Una vasta operazione antimafia dei Carabinieri ha portato all’esecuzione, all’alba del 16 ottobre, di un’ordinanza di custodia cautelare firmata dal Tribunale di Sondrio. L’intervento, richiesto dalla Procura della Repubblica, ha riguardato sei persone sospettate di far parte di un’associazione a delinquere specializzata in furti aggravati, con ripetute azioni contro sportelli bancomat ed esercizi commerciali. Cinque indagati sono stati tradotti in carcere; per un sesto sono stati disposti gli arresti domiciliari.
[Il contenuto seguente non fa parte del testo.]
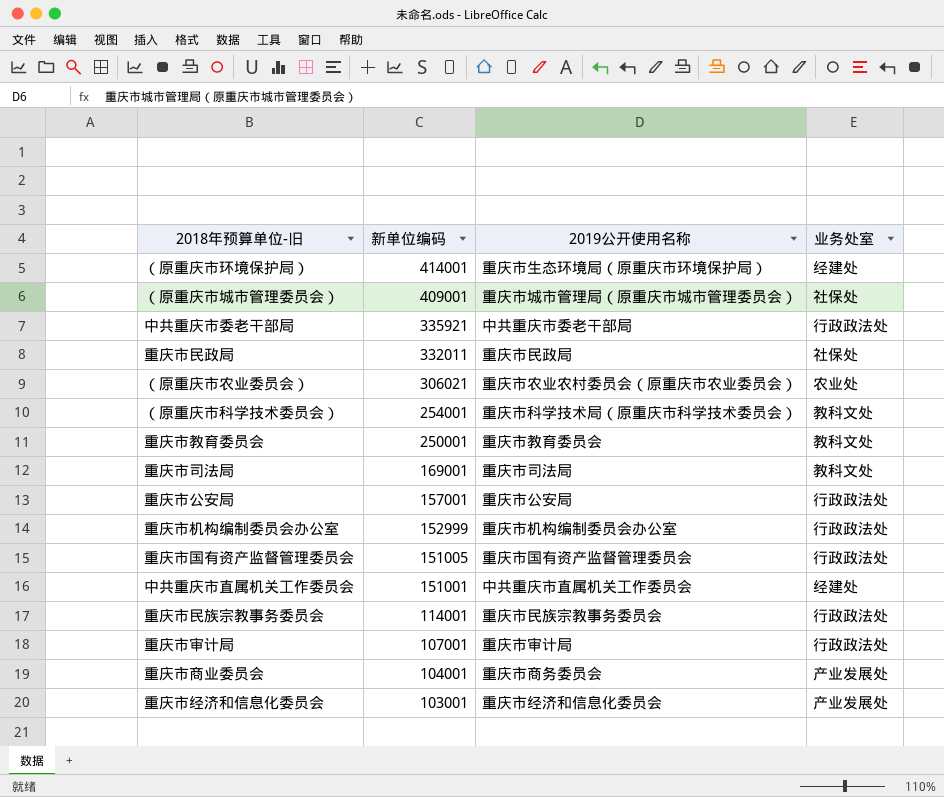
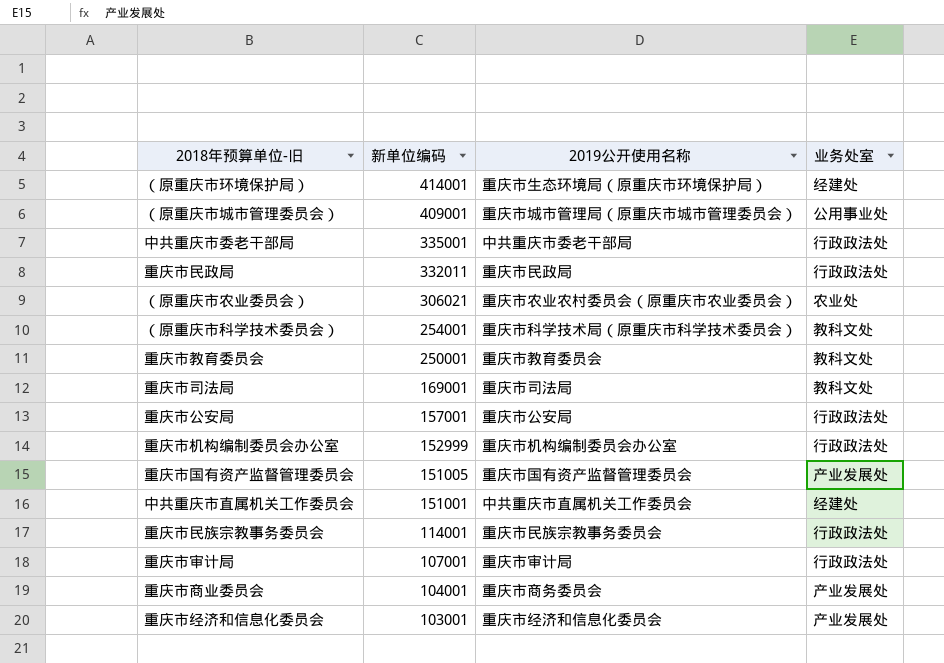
（原重庆市城市管理委员会） | 业务处室: 社保处 -> 公用事业处
中共重庆市委老干部局 | 新单位编码: 335921 -> 335001
重庆市民政局 | 业务处室: 社保处 -> 行政政法处
重庆市国有资产监督管理委员会 | 业务处室: 行政政法处 -> 产业发展处

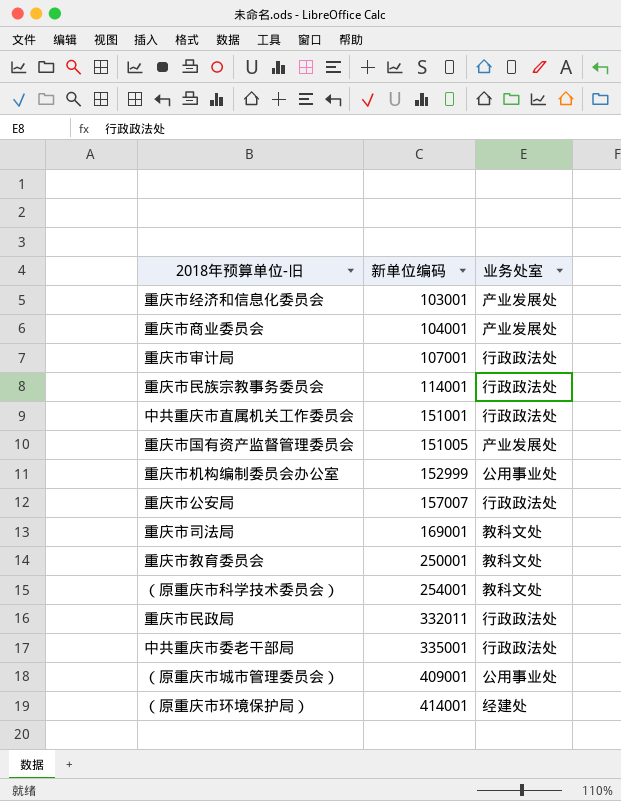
row order: 新单位编码 descending -> 新单位编码 ascending
column 2019公开使用名称 | position: 3 -> none
row （原重庆市农业委员会）: 306021 | 重庆市农业农村委员会（原重庆市农业委员会） | 农业处 -> none
中共重庆市直属机关工作委员会 | 业务处室: 经建处 -> 行政政法处
重庆市机构编制委员会办公室 | 业务处室: 行政政法处 -> 公用事业处
重庆市公安局 | 新单位编码: 157001 -> 157007

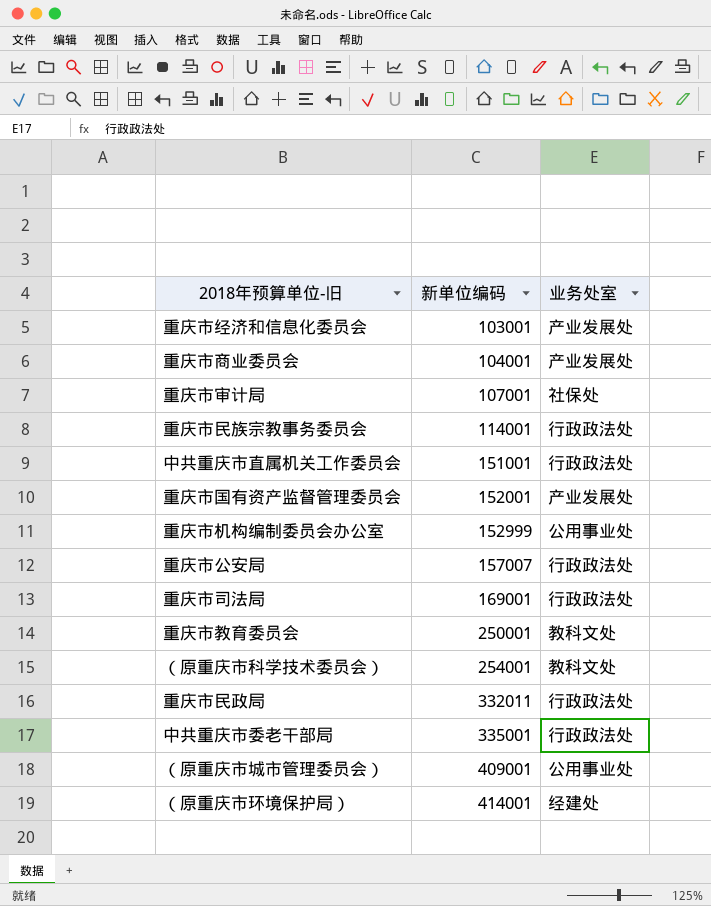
重庆市审计局 | 业务处室: 行政政法处 -> 社保处
重庆市国有资产监督管理委员会 | 新单位编码: 151005 -> 152001
重庆市司法局 | 业务处室: 教科文处 -> 行政政法处

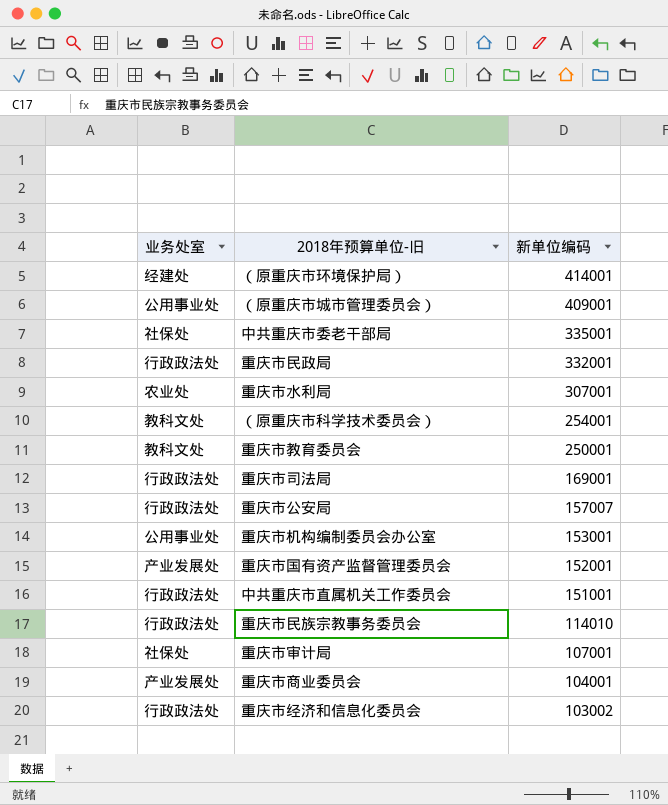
row order: 新单位编码 ascending -> 新单位编码 descending
column 业务处室 | position: 3 -> 1
中共重庆市委老干部局 | 业务处室: 行政政法处 -> 社保处
重庆市民政局 | 新单位编码: 332011 -> 332001
row 重庆市水利局: none -> 农业处 | 307001
重庆市机构编制委员会办公室 | 新单位编码: 152999 -> 153001
重庆市民族宗教事务委员会 | 新单位编码: 114001 -> 114010
重庆市经济和信息化委员会 | 业务处室: 产业发展处 -> 行政政法处
重庆市经济和信息化委员会 | 新单位编码: 103001 -> 103002

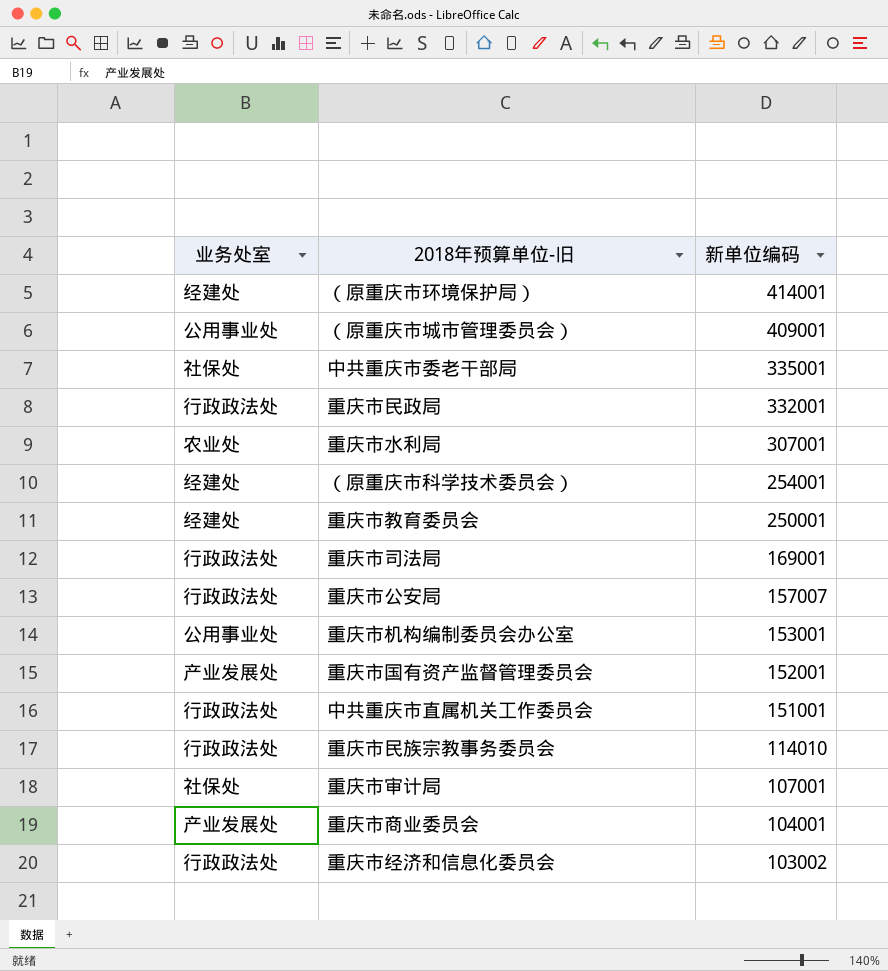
（原重庆市科学技术委员会） | 业务处室: 教科文处 -> 经建处
重庆市教育委员会 | 业务处室: 教科文处 -> 经建处

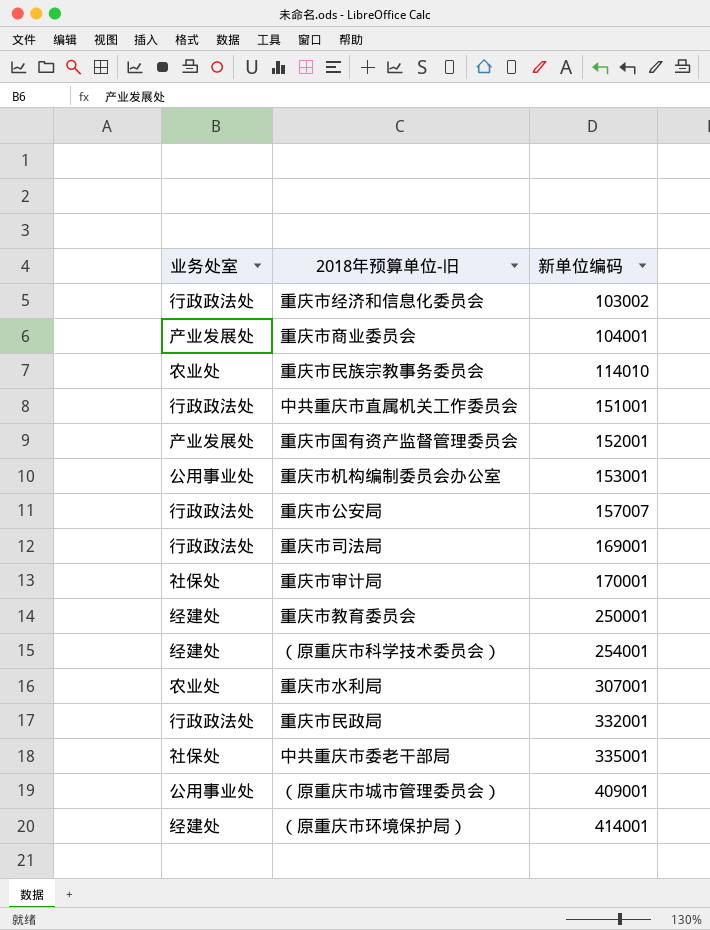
row order: 新单位编码 descending -> 新单位编码 ascending
重庆市民族宗教事务委员会 | 业务处室: 行政政法处 -> 农业处
重庆市审计局 | 新单位编码: 107001 -> 170001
L’operazione — condotta dal Nucleo investigativo insieme alla Compagnia di Sondrio — ha visto l’impiego di oltre 50 militari provenienti dai comandi provinciali coinvolti. Le attività sono state supportate da unità specializzate: cinofile di Orio al Serio, reparti aeroportuali della Compagnia Carabinieri Milano, il II Nucleo elicotteri di Orio al Serio e una squadra Api (Aliquota di primo intervento) del Comando Provinciale di Brescia. L’azione si è svolta in contemporanea nelle province di Brescia, Asti, Lodi e Milano, a conferma della rete operativa su scala regionale attribuita al gruppo.
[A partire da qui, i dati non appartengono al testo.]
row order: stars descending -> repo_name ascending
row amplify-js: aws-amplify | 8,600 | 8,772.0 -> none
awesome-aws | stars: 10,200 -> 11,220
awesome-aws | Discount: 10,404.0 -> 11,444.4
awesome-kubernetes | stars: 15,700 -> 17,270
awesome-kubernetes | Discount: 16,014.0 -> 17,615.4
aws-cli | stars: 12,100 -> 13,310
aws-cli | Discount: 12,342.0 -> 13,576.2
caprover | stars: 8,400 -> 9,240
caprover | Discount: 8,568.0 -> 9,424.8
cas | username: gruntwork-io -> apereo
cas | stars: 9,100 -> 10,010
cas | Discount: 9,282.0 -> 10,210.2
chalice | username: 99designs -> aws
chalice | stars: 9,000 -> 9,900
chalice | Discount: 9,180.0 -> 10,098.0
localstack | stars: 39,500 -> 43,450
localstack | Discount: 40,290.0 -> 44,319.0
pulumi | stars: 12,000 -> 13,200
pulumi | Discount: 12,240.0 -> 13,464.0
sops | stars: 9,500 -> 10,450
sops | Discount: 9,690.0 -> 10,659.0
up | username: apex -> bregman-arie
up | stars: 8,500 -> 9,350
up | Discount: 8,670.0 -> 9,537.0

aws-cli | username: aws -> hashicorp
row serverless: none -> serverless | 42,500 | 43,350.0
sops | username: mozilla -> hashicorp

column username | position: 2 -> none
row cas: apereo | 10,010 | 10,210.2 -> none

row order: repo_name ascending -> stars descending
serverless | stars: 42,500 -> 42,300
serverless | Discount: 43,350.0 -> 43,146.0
Secondo gli inquirenti, la banda sarebbe responsabile di una lunga serie di assalti ai bancomat compiuti nel 2025 nelle province lombarde e limitrofe. Le indagini collegano al gruppo numerosi episodi avvenuti nel bresciano e in provincia, tra cui segnalazioni e colpi documentati nei mesi scorsi: il 2 febbraio (Bper Palazzolo), l’8 febbraio (Bpm Capriolo), il 24 febbraio (Bcc Palazzolo), il 27 marzo (Valsabbina Adro), il 18 aprile (Btl Passirano), il 30 aprile (Cassa Padana Pavone Mella), il 15 maggio (Btl Prevalle), il 13 settembre (Credito Bergamasco Montirone) e il 2 ottobre (bancomat turistico di Manerba). La sequenza temporale dei furti delineata dagli atti mostra un modus operandi ripetuto e diffuso sul territorio.
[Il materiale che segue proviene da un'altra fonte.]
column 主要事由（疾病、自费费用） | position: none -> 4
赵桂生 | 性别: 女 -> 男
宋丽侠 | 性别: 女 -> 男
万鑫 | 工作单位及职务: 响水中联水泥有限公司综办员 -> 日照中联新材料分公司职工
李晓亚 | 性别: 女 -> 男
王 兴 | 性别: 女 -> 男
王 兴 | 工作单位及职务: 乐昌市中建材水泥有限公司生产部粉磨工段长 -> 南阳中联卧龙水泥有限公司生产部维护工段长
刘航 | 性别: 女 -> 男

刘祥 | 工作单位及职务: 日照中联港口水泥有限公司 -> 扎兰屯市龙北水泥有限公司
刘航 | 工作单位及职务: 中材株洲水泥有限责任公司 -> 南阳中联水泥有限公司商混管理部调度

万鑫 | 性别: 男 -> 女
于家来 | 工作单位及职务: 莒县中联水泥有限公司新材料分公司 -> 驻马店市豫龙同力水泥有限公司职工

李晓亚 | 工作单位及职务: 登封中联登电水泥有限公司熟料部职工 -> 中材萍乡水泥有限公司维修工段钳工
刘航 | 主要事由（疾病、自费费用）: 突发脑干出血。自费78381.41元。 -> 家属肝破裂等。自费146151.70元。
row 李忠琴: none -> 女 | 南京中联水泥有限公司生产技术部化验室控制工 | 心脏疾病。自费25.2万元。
Gli investigatori ipotizzano l’uso di esplosivi e tecniche specialistiche per neutralizzare gli sportelli automatici, una circostanza che ha aggravato il quadro accusatorio. L’ordinanza del Tribunale di Sondrio contesta ai sei indagati l’appartenenza a un’associazione finalizzata a furti aggravati — fattispecie penale che riflette la gravità delle condotte contestate e l’organizzazione delle operazioni. Le attività investigative hanno raccolto elementi tali da giustificare misure restrittive per ciascuno degli indagati, ritenuti parte integrante di una rete criminale con ruoli coordinati.
L’operazione in corso ha comportato anche il sequestro di materiali e strumenti ritenuti utili alle rapine; le perquisizioni mirate hanno l’obiettivo di isolare ogni elemento probatorio a sostegno delle contestazioni. Il coordinamento interprovinciale e l’uso di unità specializzate hanno garantito l’efficacia dell’azione repressiva, che proseguirà con approfondimenti per ricostruire ruoli, flussi economici e canali logistici collegati alle attività illecite.
Le autorità locali e i comandi provinciali coinvolti hanno sottolineato che le indagini non si esauriscono con le misure cautelari: accertamenti supplementari e ricostruzioni tecniche sono destinati a dettagliare la responsabilità penale di ciascun indagato e a identificare eventuali ulteriori complici o punti di appoggio.